Malfoy happened to turn his broom to the side just then, and caught his eye. For a moment, he gaped, his face less attractive than it was in his mask of victory. Then he sneered and tossed his head, as if daring Harry to glare at him.
Harry smiled.
Malfoy stared at him with paling cheeks, then turned and flew down towards his team’s showers. A collective groan escaped the audience, except for Hermione, who was standing up with a sigh of relief.
“And that’s the end of that,” she said. “Let’s go home.”
“I saw him looking at you, mate,” Ron said under his breath to Harry as they began to thread their way out of their seats. “What did you do?”
Harry shook his head. “Nothing.”
And that was true. Malfoy must receive thousands of smiles a day. Harry had no thought that his expression was anything more than an unexpected tribute.
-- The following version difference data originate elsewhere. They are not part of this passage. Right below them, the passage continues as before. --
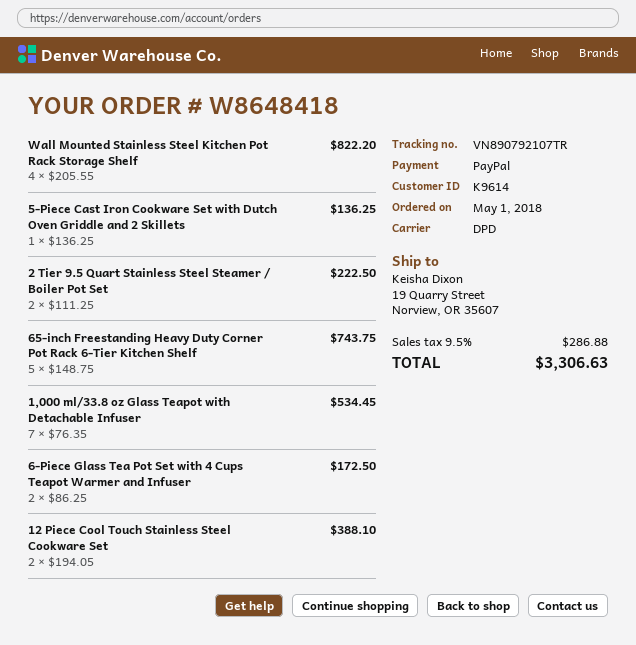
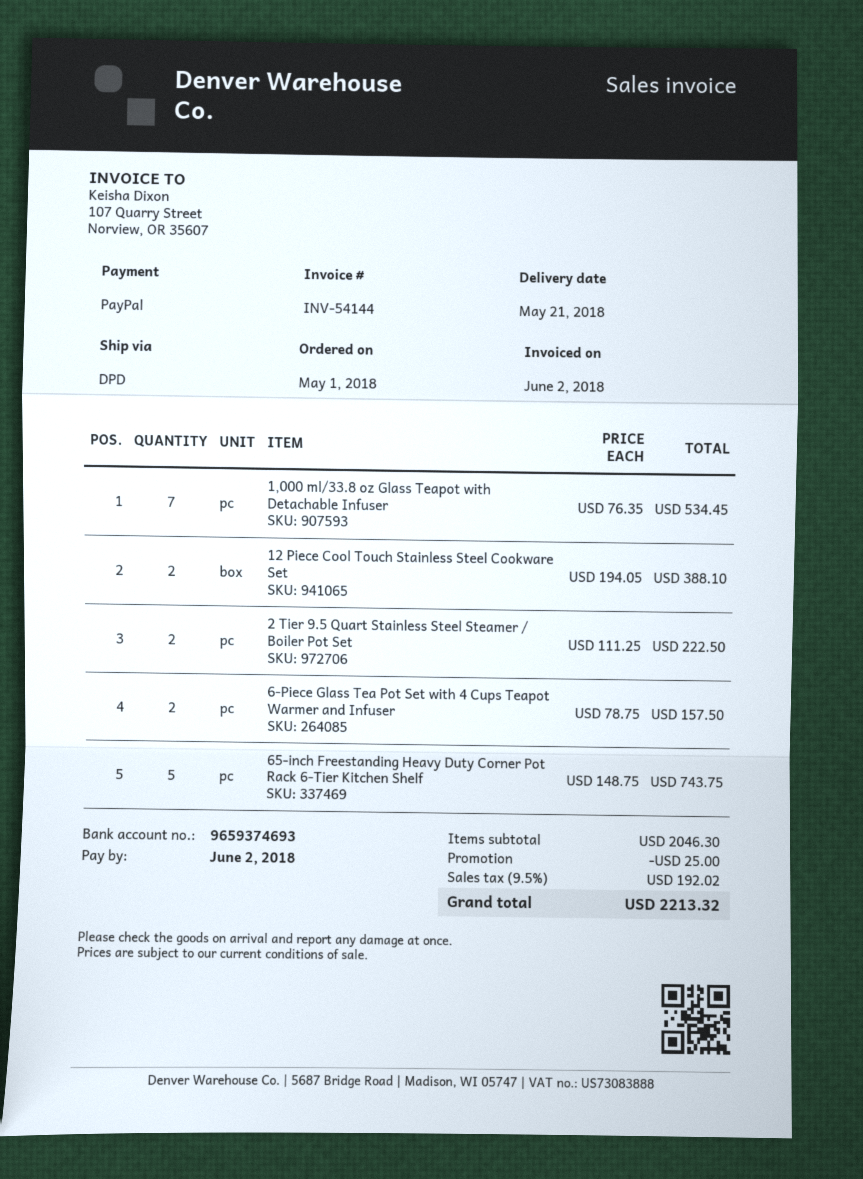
Wall Mounted Stainless Steel Kitchen Pot Rack Storage Shelf: 4 x 205.55 = 822.20 -> none
5-Piece Cast Iron Cookware Set with Dutch Oven Griddle and 2 Skillets: 1 x 136.25 = 136.25 -> none
6-Piece Glass Tea Pot Set with 4 Cups Teapot Warmer and Infuser: 2 x 86.25 = 172.50 -> 2 x 78.75 = 157.50
discount: none -> 25.00
tax: 9.5% = 286.88 -> 9.5% = 192.02
total: 3306.63 -> 2213.32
But Malfoy’s flight was more than that to him, and now he knew it.
*
“I’m glad to see you taking an interest in something, Harry,” Hermione said, putting her hand over his tickets to the match between the Falmouth Falcons and the Westgate Winged Horses. “But really, Quidditch?”
Harry grinned at her, and shrugged, and pulled his hand away, and kissed her on the cheek, and went to the game. If he didn’t hurry, he would be late.
He hadn’t missed a single game Malfoy played in since the one with the Cannons. He would have watched the practices if he could, but he couldn’t have done that without getting special permission, and the only way he could have got that was based on his name and scar. Harry didn’t want to use them. He only wanted what the rest of the public had: access to see Malfoy fly and dodge across the sky, and, every time, capture the Snitch, while making his opponent look like a hippo in the air.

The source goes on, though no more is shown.